Но его больше не занимали покидающие Реальность люди и объекты, а Нойс ни разу не проявилась среди тех, кто в ней возник. В первые годы после катастрофы он поддался сумасбродной иллюзии, что где-нибудь, когда-нибудь, после очередного квантового изменения во Времени Нойс Ламбент возникнет снова. Однако более тщательное изучение вопроса опровергло ее. Тянулось физиовремя, и он был вынужден примириться с отрицательным ответом. В бесконечности Реальностей вероятность выбора той, где существовала Нойс, составляла один на бесконечное число, или (говоря проще и ужаснее) стремилась к нулю.
И тогда, рискуя сломаться под гнетом тщетности своих усилий, он обрел новую цель в жизни. Он сперва и не сообразил, что это она и есть. Понимание сформировалось медленно, однако помогло Хо-ремму смириться с жизнью, работой и существованием Компьютера Твиссела. Он мирился с язвительной и склочной натурой Старшего Компьютера. Он стоически сносил все выходки гения. Больше всего тягот доставляло ему пристрастие Твиссела к горящим и дымящим цилиндрикам из бумаги и табака — прежде Хоремм никогда и не слышал о подобной привычке, а тем более не сталкивался с этим вредным пристрастием. Он обонял мерзкий дым, кашлял и задыхался, но не жаловался словесно, не позволял себе косых взглядов и лишь изредка давал волю мыслям. И все это ради великого проекта Твиссела.

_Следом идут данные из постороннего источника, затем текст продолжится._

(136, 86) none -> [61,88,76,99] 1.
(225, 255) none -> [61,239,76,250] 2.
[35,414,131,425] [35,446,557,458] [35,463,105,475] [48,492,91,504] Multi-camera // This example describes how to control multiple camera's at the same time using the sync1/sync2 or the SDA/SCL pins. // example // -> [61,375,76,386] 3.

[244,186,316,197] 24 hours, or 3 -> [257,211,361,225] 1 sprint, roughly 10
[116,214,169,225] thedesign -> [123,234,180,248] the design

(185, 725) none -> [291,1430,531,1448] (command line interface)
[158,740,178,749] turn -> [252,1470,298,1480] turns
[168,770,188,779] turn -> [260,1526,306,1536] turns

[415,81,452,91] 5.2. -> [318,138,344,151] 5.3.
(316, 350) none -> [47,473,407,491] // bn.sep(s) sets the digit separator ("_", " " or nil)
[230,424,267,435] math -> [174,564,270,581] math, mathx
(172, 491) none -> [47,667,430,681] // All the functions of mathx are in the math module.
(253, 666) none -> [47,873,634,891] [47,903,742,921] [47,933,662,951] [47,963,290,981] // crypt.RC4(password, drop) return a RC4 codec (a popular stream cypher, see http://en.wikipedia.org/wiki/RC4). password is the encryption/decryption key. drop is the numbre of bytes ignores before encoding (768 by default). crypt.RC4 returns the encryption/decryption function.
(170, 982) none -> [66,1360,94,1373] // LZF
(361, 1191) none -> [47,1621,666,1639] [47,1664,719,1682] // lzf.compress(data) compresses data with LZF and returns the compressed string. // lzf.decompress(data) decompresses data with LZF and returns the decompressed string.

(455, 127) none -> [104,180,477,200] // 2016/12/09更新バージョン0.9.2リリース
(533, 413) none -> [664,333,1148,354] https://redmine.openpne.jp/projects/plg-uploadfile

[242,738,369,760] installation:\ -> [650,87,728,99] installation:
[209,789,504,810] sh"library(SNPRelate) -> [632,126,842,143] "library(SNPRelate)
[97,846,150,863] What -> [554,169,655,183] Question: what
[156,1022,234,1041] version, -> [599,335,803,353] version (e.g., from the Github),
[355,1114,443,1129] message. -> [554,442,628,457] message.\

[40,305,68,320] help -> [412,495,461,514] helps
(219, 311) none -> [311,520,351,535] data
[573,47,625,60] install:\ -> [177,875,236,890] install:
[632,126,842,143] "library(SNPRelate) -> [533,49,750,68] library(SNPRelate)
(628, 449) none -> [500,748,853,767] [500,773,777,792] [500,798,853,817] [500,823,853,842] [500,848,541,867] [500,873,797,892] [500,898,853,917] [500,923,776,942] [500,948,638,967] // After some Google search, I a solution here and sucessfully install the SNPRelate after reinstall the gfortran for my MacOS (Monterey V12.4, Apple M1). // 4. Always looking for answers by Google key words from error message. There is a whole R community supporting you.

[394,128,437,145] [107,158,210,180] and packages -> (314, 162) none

Сегодня, в этот самый день, когда он возвращался из вылазки в 2456-е, проект должен увенчаться триумфом.
Это должно было свершиться сегодня, с прибытием юноши по имени Бринсли Шеридан Купер, которого Хоремм лично идентифицировал и выследил среди квинтиллиона вероятностей, действуя с энтузиазмом, превосходящим обычное служебное рвение и граничащим с пламенной страстью.
6
На обратном пути из 2781-го Купер притих. Его слегка подташнивало. Космопорт бурлил жизнью. Теперь там никого не было. Это не обязательно значило, что все те люди перестали существовать. Они где-то в других местах, с иными жизнями, иными воспоминаниями, и если кто-нибудь растворился в небытии, то на смену им пришли новые.
Он твердил себе, что так будет лучше. Так лучше.
«Чайник» мчался в низовремя, скользя среди столетий. Когда капсула наконец остановилась, и они вышли назад в 575-е, старый Компьютер наморщил лоб горизонтальными складками до самых бровей и вопросил:
— Тебе нехорошо, мальчик мой?
— Нет, сэр, — не слишком убедительно пробормотал Купер, — со мной все в порядке.
— Тогда пройдем ко мне в кабинет, — сказал Твиссел.
Они направились туда. Встречные уступали дорогу, группы расступались, слышались приветствия, но Твиссел ни с кем не здоровался в ответ. Купер пристыженно потупился и поспешил за ним, стараясь не отставать.